= What the exercise asks =
Scan the records for the word "column". Report each line where it occurs.

[Web page revision data]
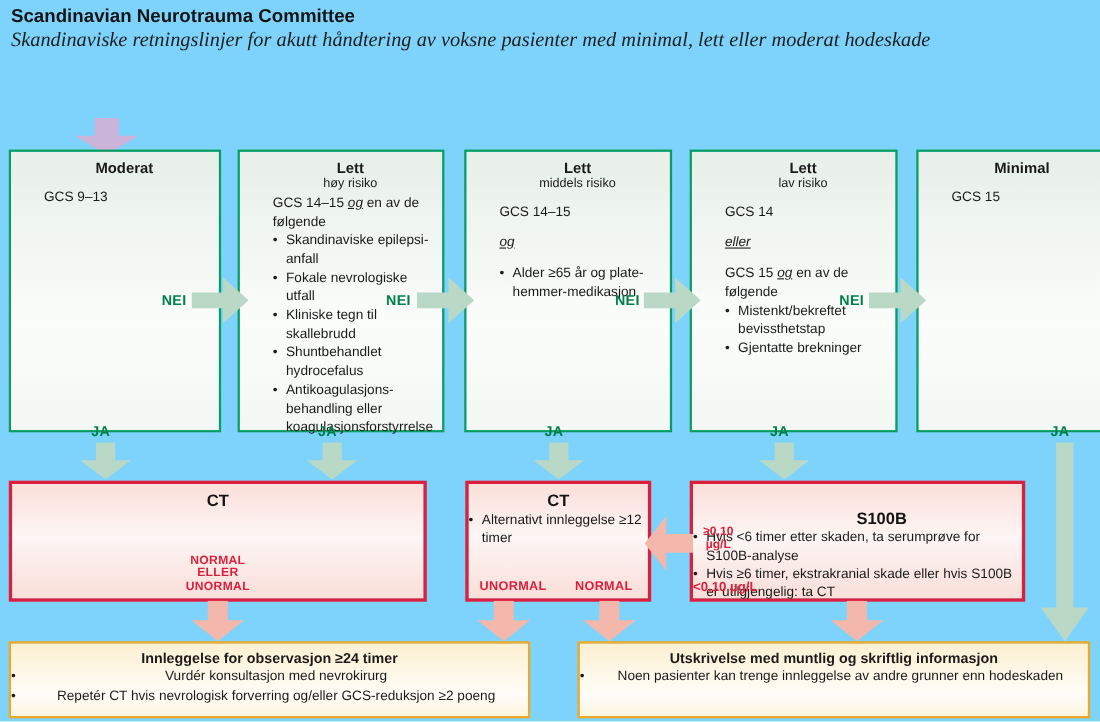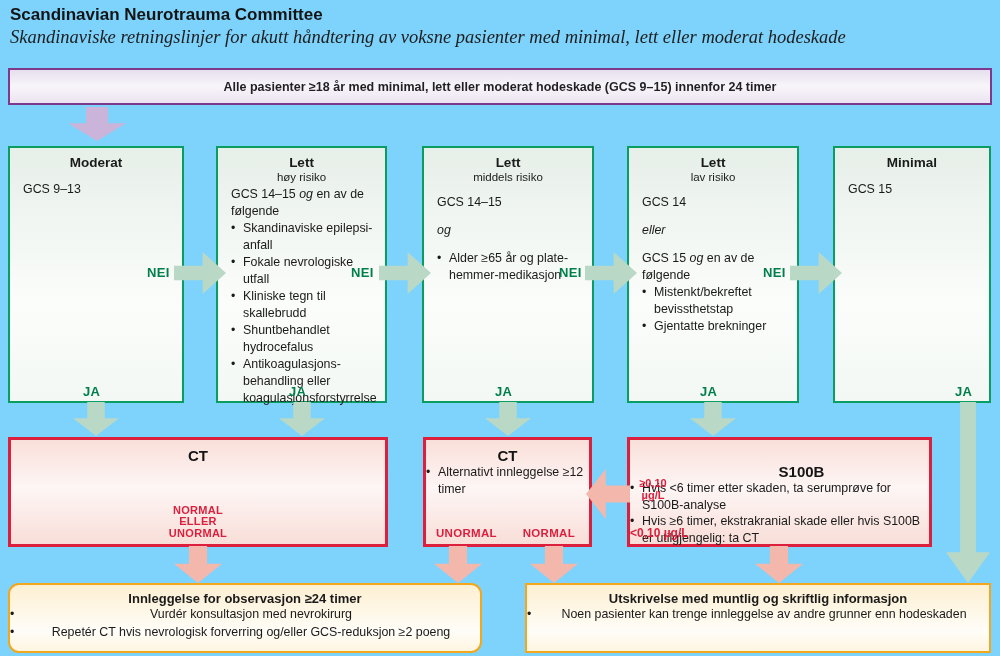--- a/index.html
+++ b/index.html
@@ -12,28 +12,28 @@
              font-family:"Liberation Serif",serif;color:#1d1d1d;white-space:nowrap;}
 
   
   .banner{position:absolute;left:8px;top:68px;width:980px;height:33px;
           border:2px solid #7d3a8c;
           background:linear-gradient(180deg,#e7dfee 0%,#f8f5fa 48%,#ece4f1 100%);
           display:flex;align-items:center;justify-content:center;}
   .banner span{font-size:12.5px;font-weight:bold;color:#221f23;}
 
   
-  .gbox{position:absolute;top:146px;height:253px;border:2.5px solid #0a9d62;
-        background:linear-gradient(180deg,#e7efe9 0%,#fbfdfb 62%,#f3f8f4 100%);}
+  .gbox{position:absolute;top:136px;height:253px;border:2.5px solid #0a9d62;
+        background:linear-gradient(180deg,#e7efe9 0%,#fbfdfb 62%,#f3f8f4 100%);padding-left:17px;}
   .gtitle{text-align:center;font-weight:bold;font-size:13.5px;margin-top:8px;line-height:14px;}
   .grisk{text-align:center;font-size:11.5px;line-height:12px;margin-top:1px;}
   .gbody{margin:0 9px 0 13px;font-size:12.4px;line-height:17px;}
   .gline{margin-top:11px;}
   .gline-tight{margin-top:3px;}
-  .it{font-style:italic;}
+  .it{font-style:italic;text-decoration:underline;}
   ul.blist{list-style:none;margin:0;padding:0;}
   ul.blist li{position:relative;padding-left:12px;}
   ul.blist li::before{content:"\2022";position:absolute;left:0;top:0;}
 
   
   .lbl{position:absolute;font-size:13px;font-weight:bold;color:#007f4b;letter-spacing:.3px;}
 
   
   .rbox{position:absolute;top:437px;height:104px;border:3px solid #dc1f3c;
         background:linear-gradient(180deg,#fadfd9 0%,#fdf6f5 46%,#f9ded8 100%);}
@@ -67,23 +67,20 @@
   .a-down-long{clip-path:polygon(32% 0,68% 0,68% 83%,100% 83%,50% 100%,0 83%,32% 83%);}
 </style>
 </head>
 <body>
 
 <div class="canvas">
 
   <div class="main-title">Scandinavian Neurotrauma Committee</div>
   <div class="sub-title">Skandinaviske retningslinjer for akutt håndtering av voksne pasienter med minimal, lett eller moderat hodeskade</div>
 
-  <div class="banner">
-    <span>Alle pasienter ≥18 år med minimal, lett eller moderat hodeskade (GCS 9–15) innenfor 24 timer</span>
-  </div>
   <div class="arrow a-purple a-down" style="left:68px;top:107px;width:58px;height:34px;"></div>
 
   <div class="gbox" style="left:8px;width:172px;">
     <div class="gtitle">Moderat</div>
     <div class="gbody">
         <div class="gline">GCS 9–13</div>
       </div>
   </div>
 
   <div class="gbox" style="left:216px;width:167px;">
@@ -187,21 +184,21 @@
     <div class="redtxt res-bc">&lt;0,10 µg/L</div>
   </div>
 
   <div class="arrow a-pink a-left" style="left:586px;top:469px;width:44px;height:50px;"></div>
 
   <div class="arrow a-pink a-down" style="left:174px;top:546px;width:48px;height:37px;"></div>
   <div class="arrow a-pink a-down" style="left:434px;top:546px;width:48px;height:37px;"></div>
   <div class="arrow a-pink a-down" style="left:530px;top:546px;width:48px;height:37px;"></div>
   <div class="arrow a-pink a-down" style="left:755px;top:546px;width:48px;height:37px;"></div>
 
-  <div class="obox" style="left:8px;width:470px;border-radius:11px;">
+  <div class="obox" style="left:8px;width:470px;">
     <div class="otitle">Innleggelse for observasjon ≥24 timer</div>
     <ul class="blist olist">
       <li>Vurdér konsultasjon med nevrokirurg</li>
       <li>Repetér CT hvis nevrologisk forverring og/eller GCS-reduksjon ≥2 poeng</li>
     </ul>
   </div>
 
   <div class="obox" style="left:525px;width:462px;">
     <div class="otitle">Utskrivelse med muntlig og skriftlig informasjon</div>
     <ul class="blist olist">

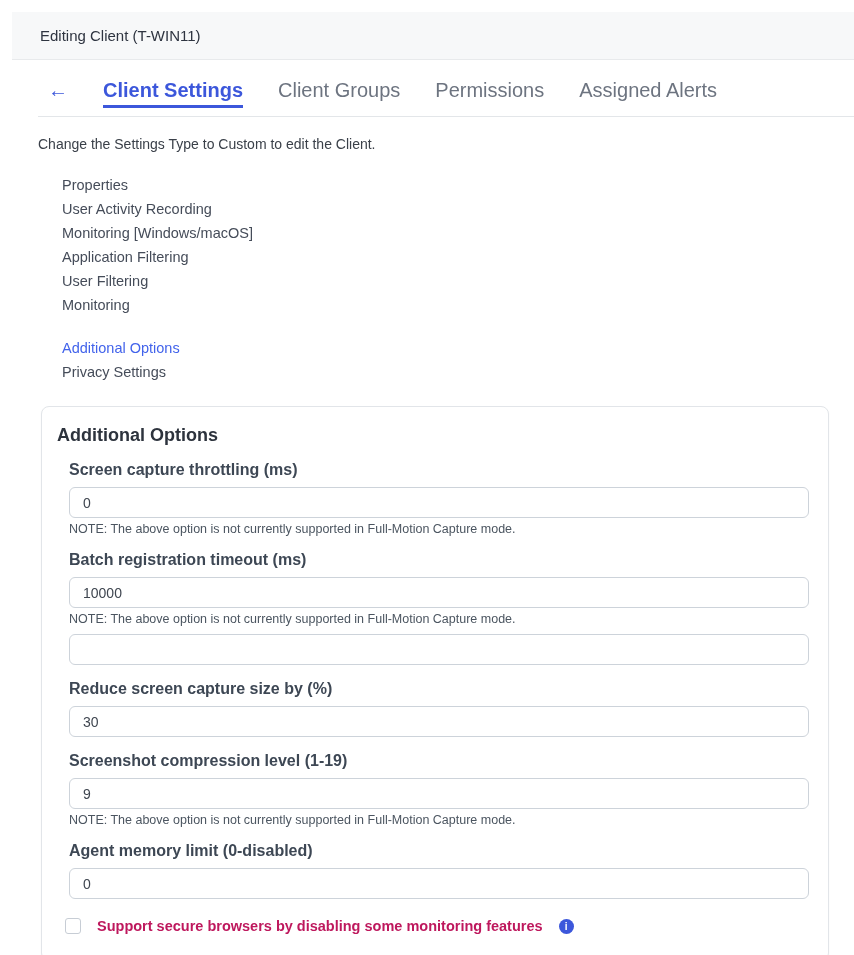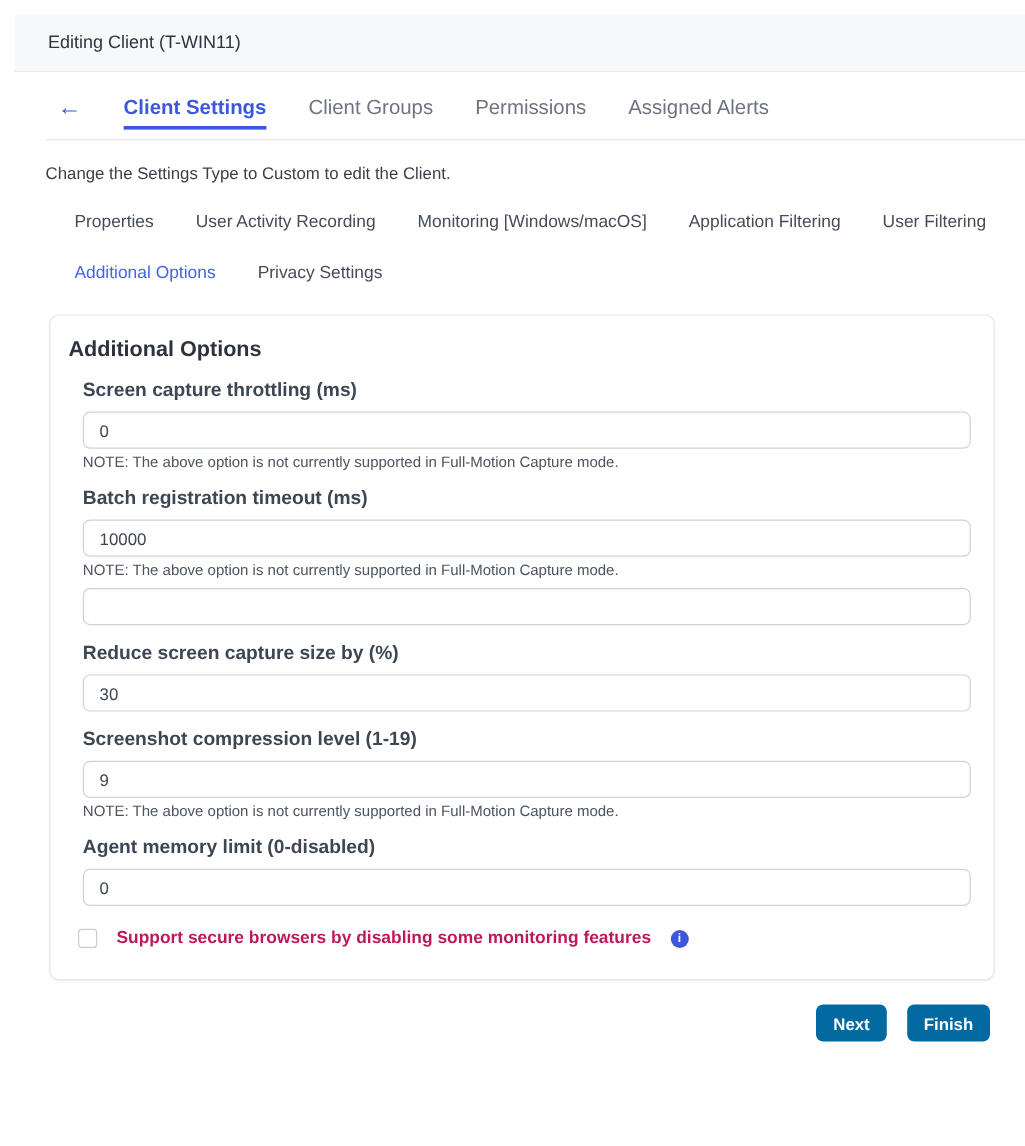--- a/index.html
+++ b/index.html
@@ -10,29 +10,29 @@
   .header { height:48px; background:#f7f8f9; border-bottom:1px solid #e8eaec;
     display:flex; align-items:center; padding-left:24px;
     font-size:15px; color:#2e3440; }
 
   
   .tabbar { margin-left:30px; height:53px; display:flex; align-items:stretch;
     border-bottom:1px solid #e3e6e9; }
   .back { display:flex; align-items:center; margin:0 27px 0 10px;
     color:#3c57db; font-size:20px; cursor:pointer; }
   .tab { display:flex; align-items:center; margin-right:31px; padding-top:3px;
-    font-size:17px; color:#6d7480; border-bottom:3px solid transparent; cursor:pointer; }
+    font-size:20px; color:#6d7480; border-bottom:3px solid transparent; cursor:pointer; }
   .tab.active { color:#3c57db; border-bottom-color:#3c57db; font-weight:600; }
 
   .notice { margin:19px 4px 0 30px; font-size:14px; color:#3a4049; }
 
   
   .subtabs { margin-left:46px; margin-top:21px; }
   .subtab-row { display:flex; white-space:nowrap; column-gap:27px; margin-bottom:19px;
-    font-size:14.5px; color:#454c59; }
+    font-size:14.5px; color:#454c59;flex-direction:column; }
   .subtab { cursor:pointer; }
   .subtab.active { color:#4263eb; }
 
   
   .card { margin:22px 33px 0 33px; background:#fff; border:1px solid #e2e5e9;
     border-radius:8px; padding:14px 15px 18px 15px; box-shadow:0 1px 2px rgba(20,30,60,.04); }
   .card-title { font-size:18px; font-weight:bold; color:#2d333d; margin:4px 0 0 0; }
 
   .field-label { margin-top:15px; font-size:16px; font-weight:600; color:#3d4754; }
   .field input[type=text] { display:block; width:100%; height:31px; margin-top:8px;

= Task output =
   .subtab-row { display:flex; white-space:nowrap; column-gap:27px; margin-bottom:19px;
+    font-size:14.5px; color:#454c59;flex-direction:column; }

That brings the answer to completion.